I have a Schecter Demon 6 with a floating Floyd Rose and this is my first time restringing it. I want to ask you guys for any headups, recommendations, mistakes you did while doing this?
-
This may get closed for being off topic but... It's funny you should ask. I turned it face down and some metal cubes fell on the floor. The best thing I did, take in to a tech to restring it for me.– user50691Commented Sep 13, 2019 at 15:43
-
1Like with any guitar, re-string only one string at a time.– TimCommented Sep 13, 2019 at 16:18
2 Answers
What mistakes have you made while restringing and setting up a Floyd Rose guitar?

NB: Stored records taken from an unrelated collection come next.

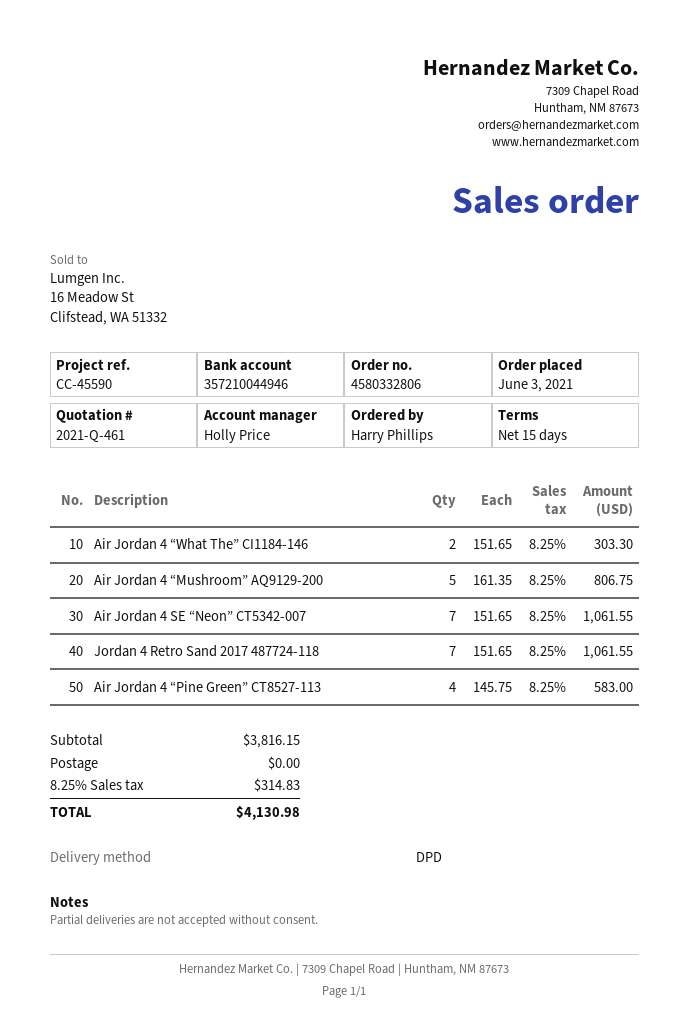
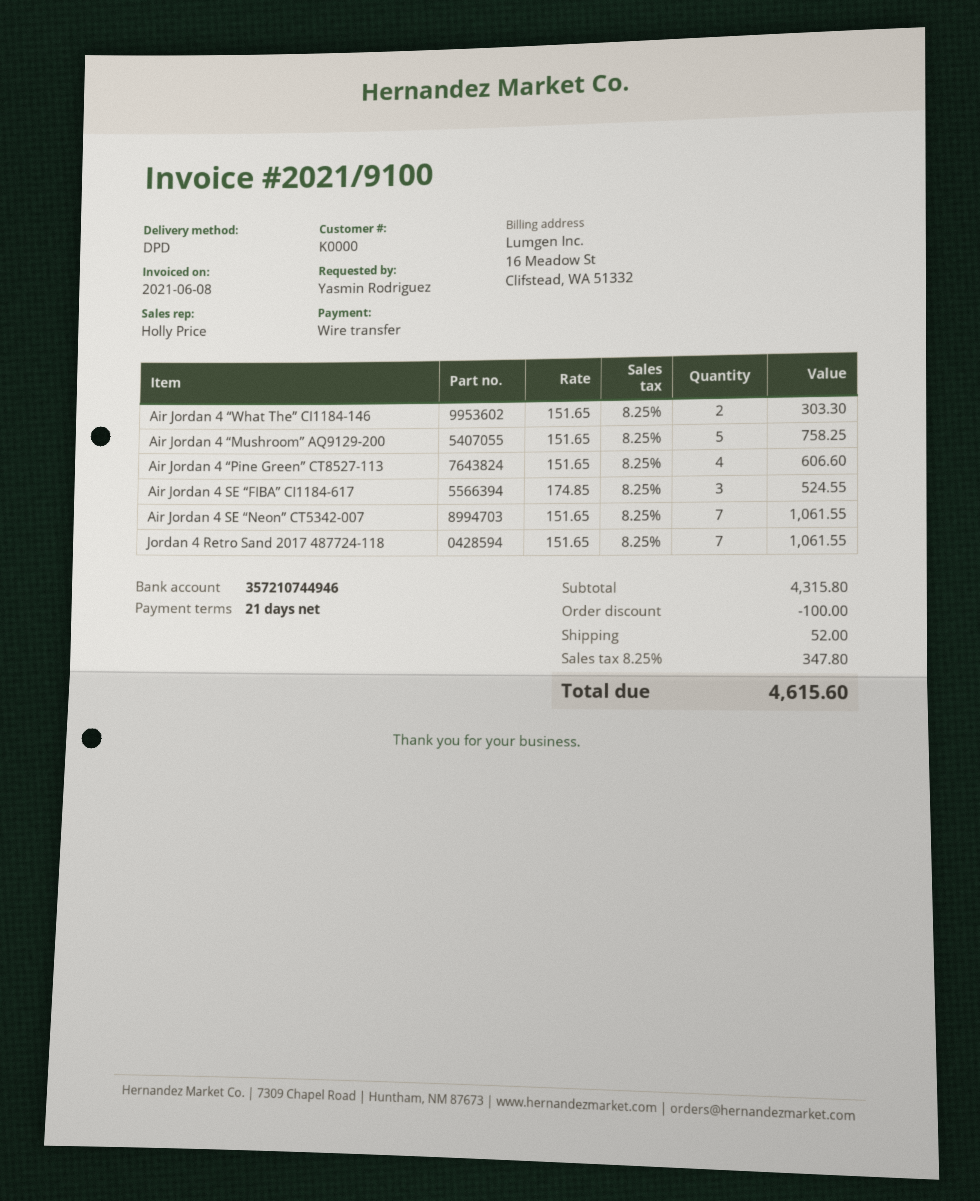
payment terms: 15 days -> 21 days
ordered by: Harry Phillips -> Yasmin Rodriguez
bank account: 357210044946 -> 357210744946
Air Jordan 4 “Mushroom” AQ9129-200: 5 x 161.35 = 806.75 -> 5 x 151.65 = 758.25
Air Jordan 4 “Pine Green” CT8527-113: 4 x 145.75 = 583.00 -> 4 x 151.65 = 606.60
Air Jordan 4 SE “FIBA” CI1184-617: none -> 3 x 174.85 = 524.55
subtotal: 3816.15 -> 4315.80
discount: none -> 100.00
shipping: 0.00 -> 52.00
tax: 8.25% = 314.83 -> 8.25% = 347.80
total: 4130.98 -> 4615.60

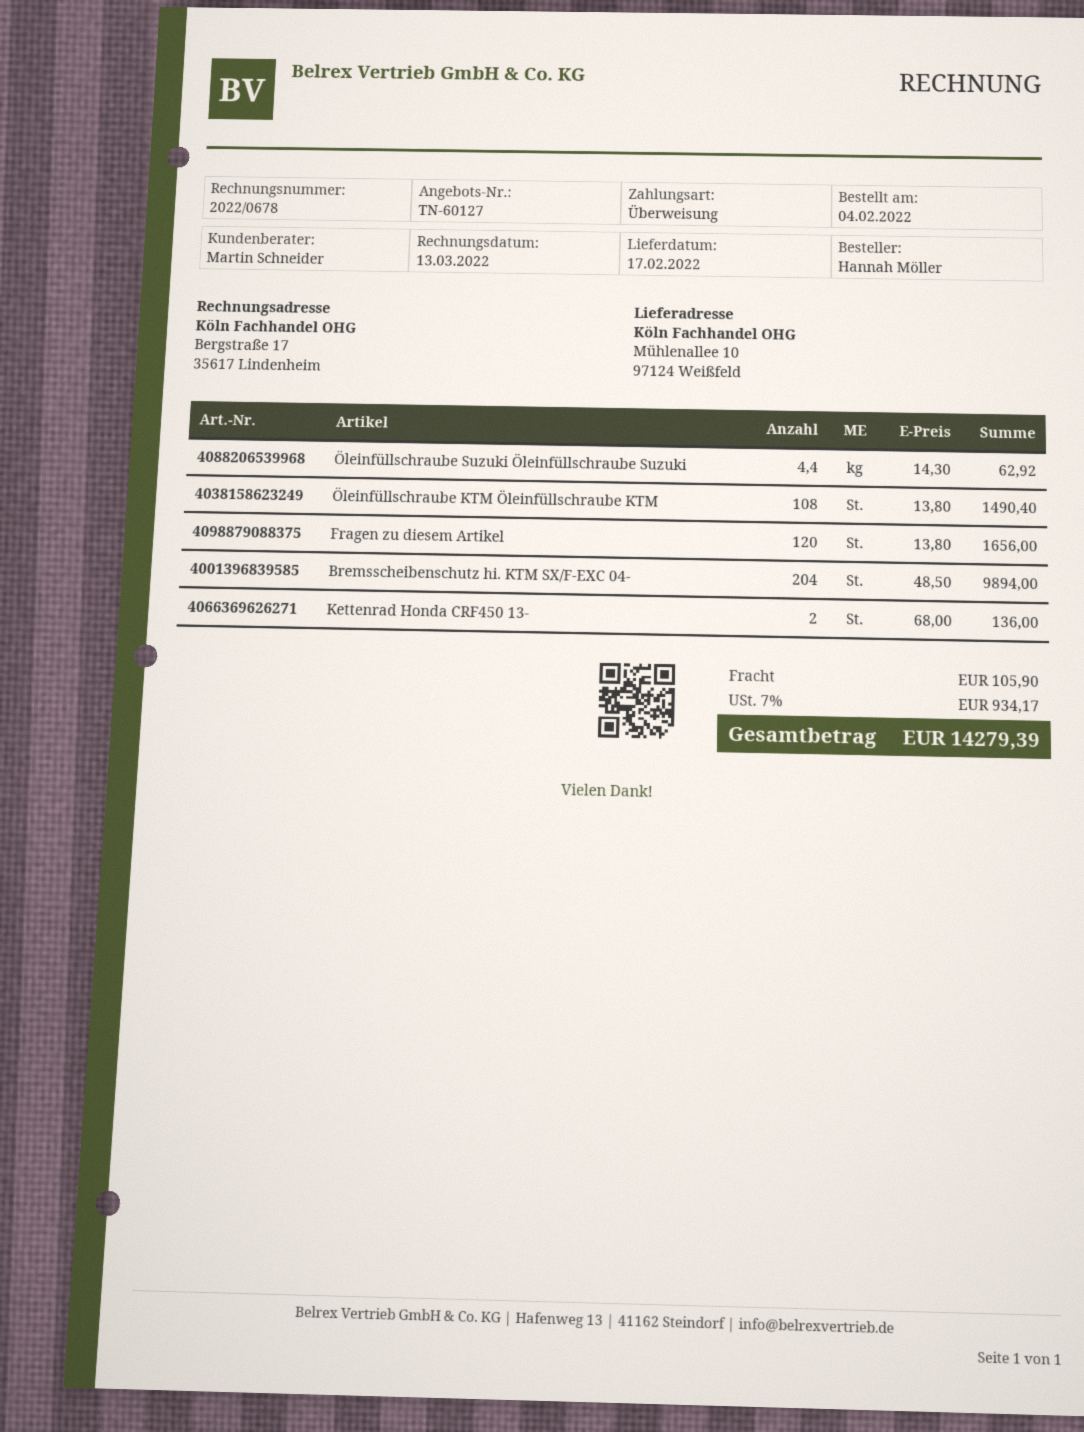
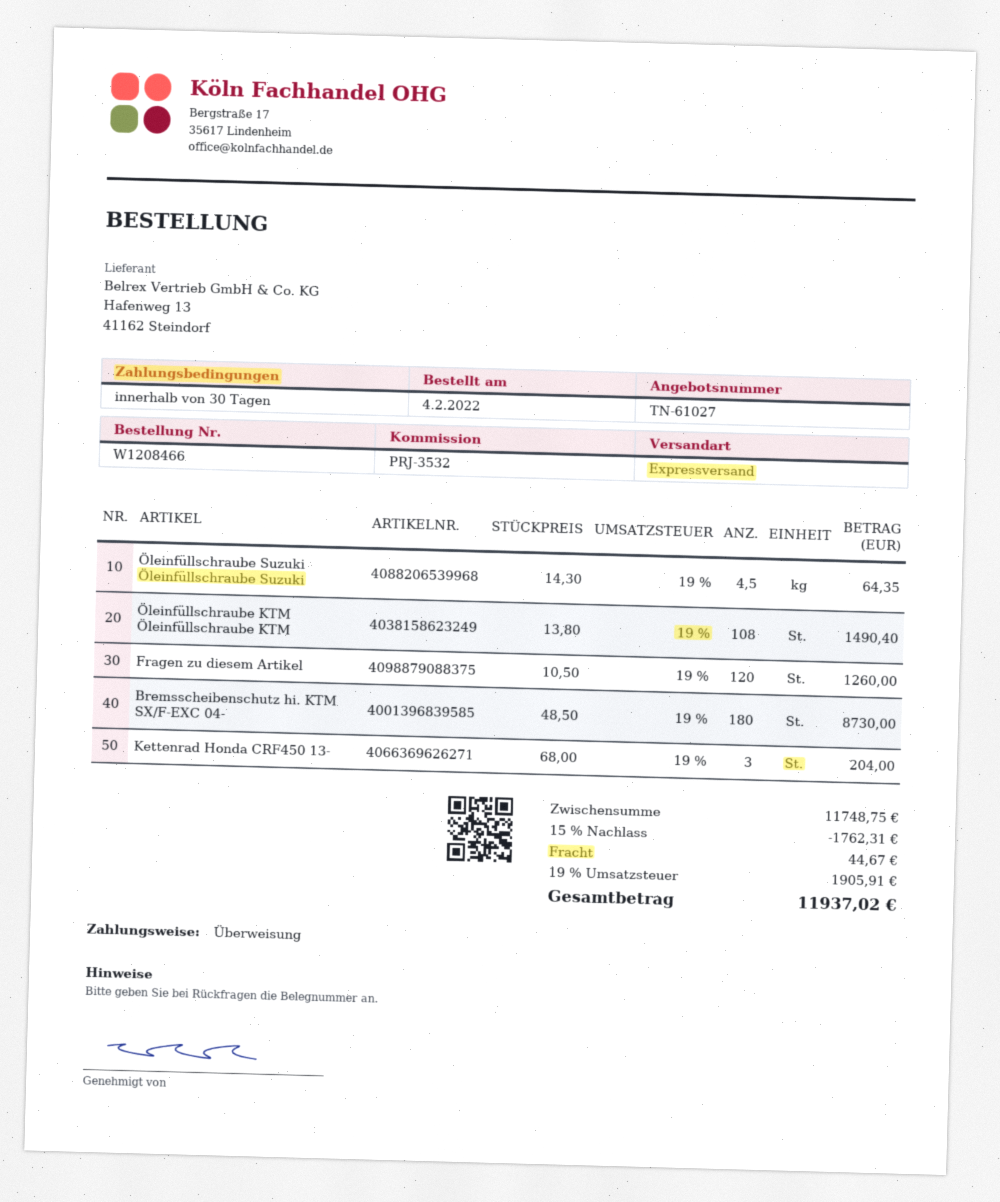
quote number: TN-60127 -> TN-61027
Öleinfüllschraube Suzuki Öleinfüllschraube Suzuki: 4.4 x 14.30 = 62.92 -> 4.5 x 14.30 = 64.35
Fragen zu diesem Artikel: 120 x 13.80 = 1656.00 -> 120 x 10.50 = 1260.00
Bremsscheibenschutz hi. KTM SX/F-EXC 04-: 204 x 48.50 = 9894.00 -> 180 x 48.50 = 8730.00
Kettenrad Honda CRF450 13-: 2 x 68.00 = 136.00 -> 3 x 68.00 = 204.00
discount: none -> 15% = 1762.31
shipping: 105.90 -> 44.67
tax: 7% = 934.17 -> 19% = 1905.91
total: 14279.39 -> 11937.02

In 1990, I left some oil heating up in a frying pan in the kitchen, while doing up a Floyd Rose bridge in another room: not just re-stringing, but intonation.
Luckily, I had the ensuing fire put out before the firemen showed up.

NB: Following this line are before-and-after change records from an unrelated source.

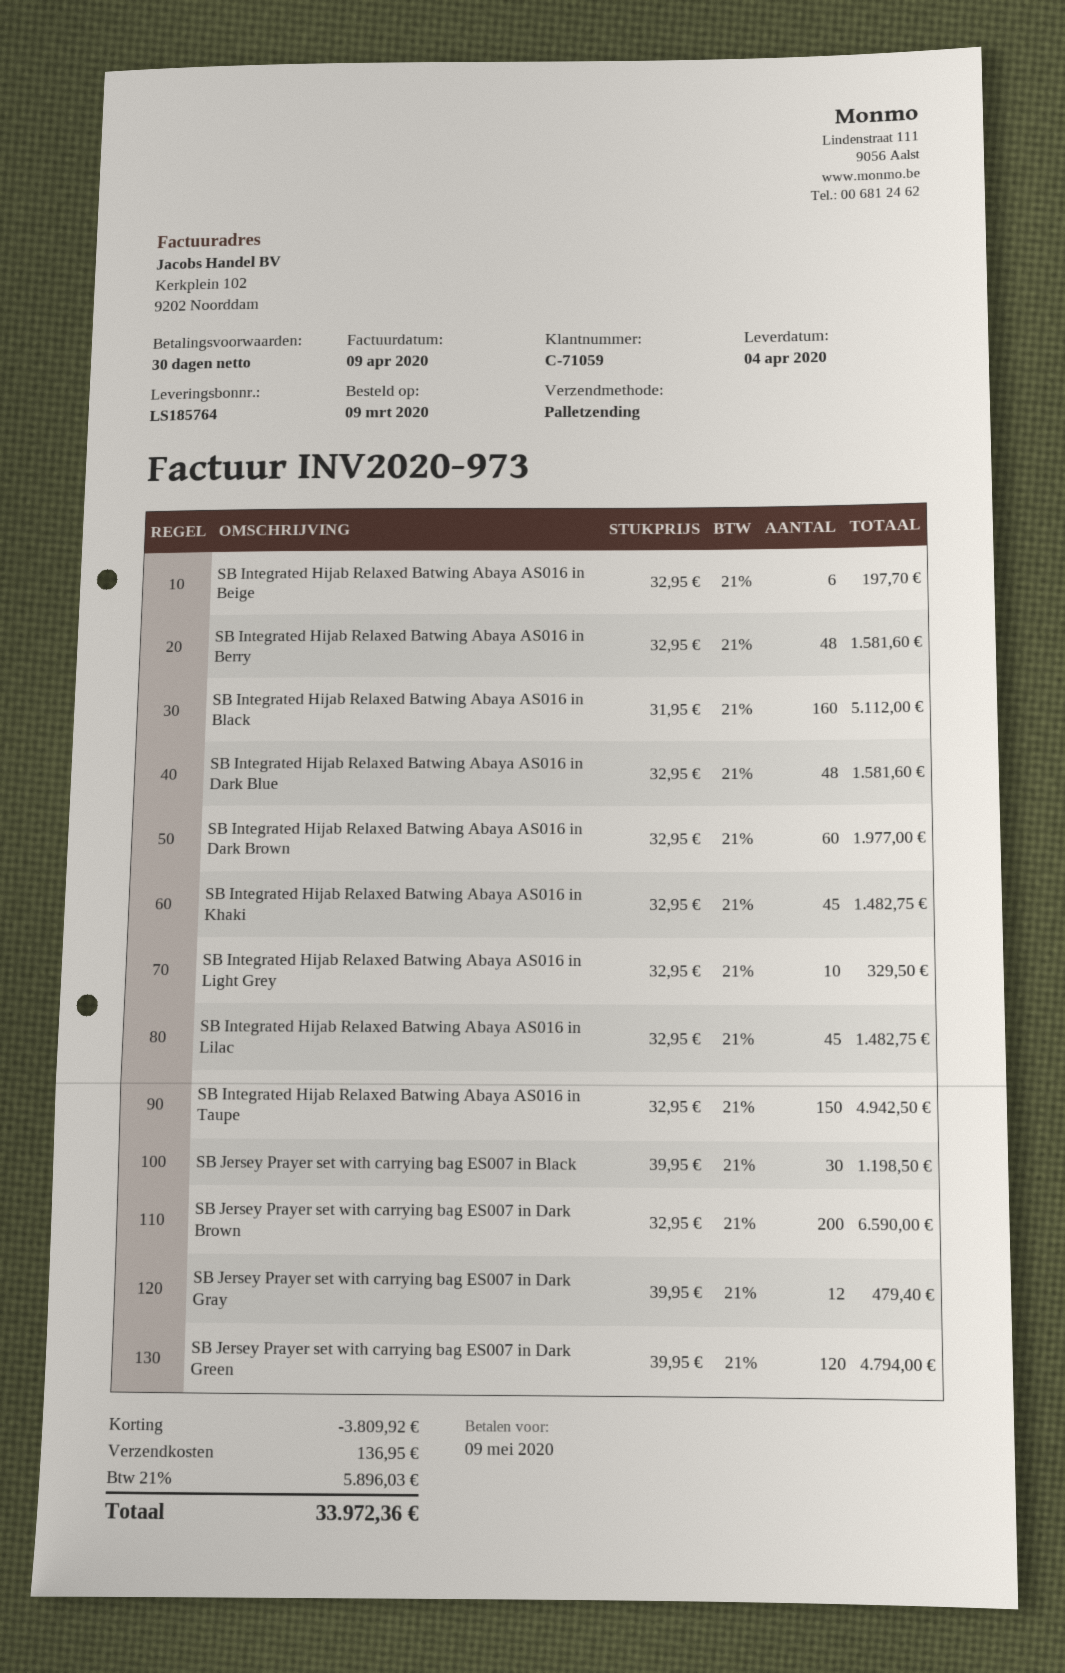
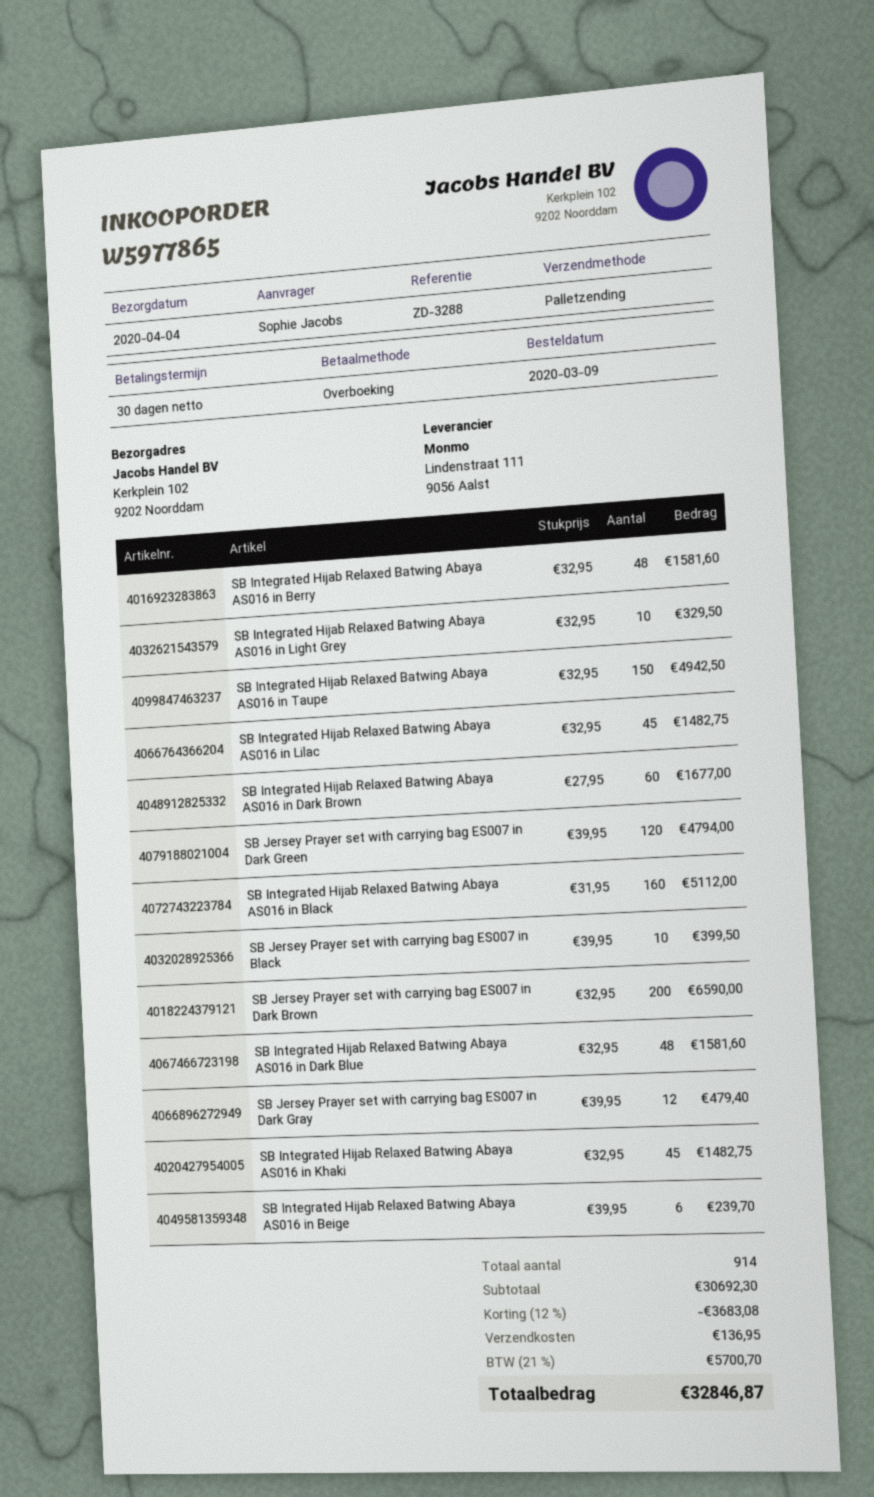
SB Integrated Hijab Relaxed Batwing Abaya AS016 in Beige: 6 x 32.95 = 197.70 -> 6 x 39.95 = 239.70
SB Integrated Hijab Relaxed Batwing Abaya AS016 in Dark Brown: 60 x 32.95 = 1977.00 -> 60 x 27.95 = 1677.00
SB Jersey Prayer set with carrying bag ES007 in Black: 30 x 39.95 = 1198.50 -> 10 x 39.95 = 399.50
discount: 3809.92 -> 3683.08
tax: 21% = 5896.03 -> 21% = 5700.70
total: 33972.36 -> 32846.87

Minor damage to a few cabinets, and a ceiling repaint. The intonation, as such, as fantastic though.
In terms of mistakes in the actual restringing and setup, I have one main regret: in younger years I used crappy strings with poor tuning stability. That not only wastes your time due to all the adjustment needed after the restringing and setup, but is bad for your hardware, because it requires too much fiddling with the tuners, as well as unlocking and re-locking of the locking nut, which wears down the parts.

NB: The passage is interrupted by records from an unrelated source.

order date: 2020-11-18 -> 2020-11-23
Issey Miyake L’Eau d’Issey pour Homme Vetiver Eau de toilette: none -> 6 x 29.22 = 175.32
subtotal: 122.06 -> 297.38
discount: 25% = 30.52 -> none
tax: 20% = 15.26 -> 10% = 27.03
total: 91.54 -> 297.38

If you want an easy time, go one string at a time, and put the same type/gauge of string on it that you had before. Changes in string gauge/tension will require a bit of care to fix, like I recently answered here: Floyd Rose in Standard Tuning with .011 gauge strings
Aside from that, most Floyd Rose style bridges are not set up for ball end strings. That means you have to cut the ball end off to lock the string into the saddle's locking mechanism, and then cut the string to length on the headstock end. Take care with that step: measure twice, cut once! Don't leave yourself with a string that's too short to tune.
Also, I find it helps to reset all the fine tuning screws (they usually sit behind the saddles) to their midway point, before I get the tuning finalized and the nut locks back in place. It sucks to be "done", then realize you can't quite tune a string properly, and you don't have enough travel left on the fine screw to fix it. Allen wrenches back out, undo the nut locks, re-tune, etc.
There's a lot of moving parts in those Floyd Rose bridges. Try to think things through first before doing stuff: work smart, not hard.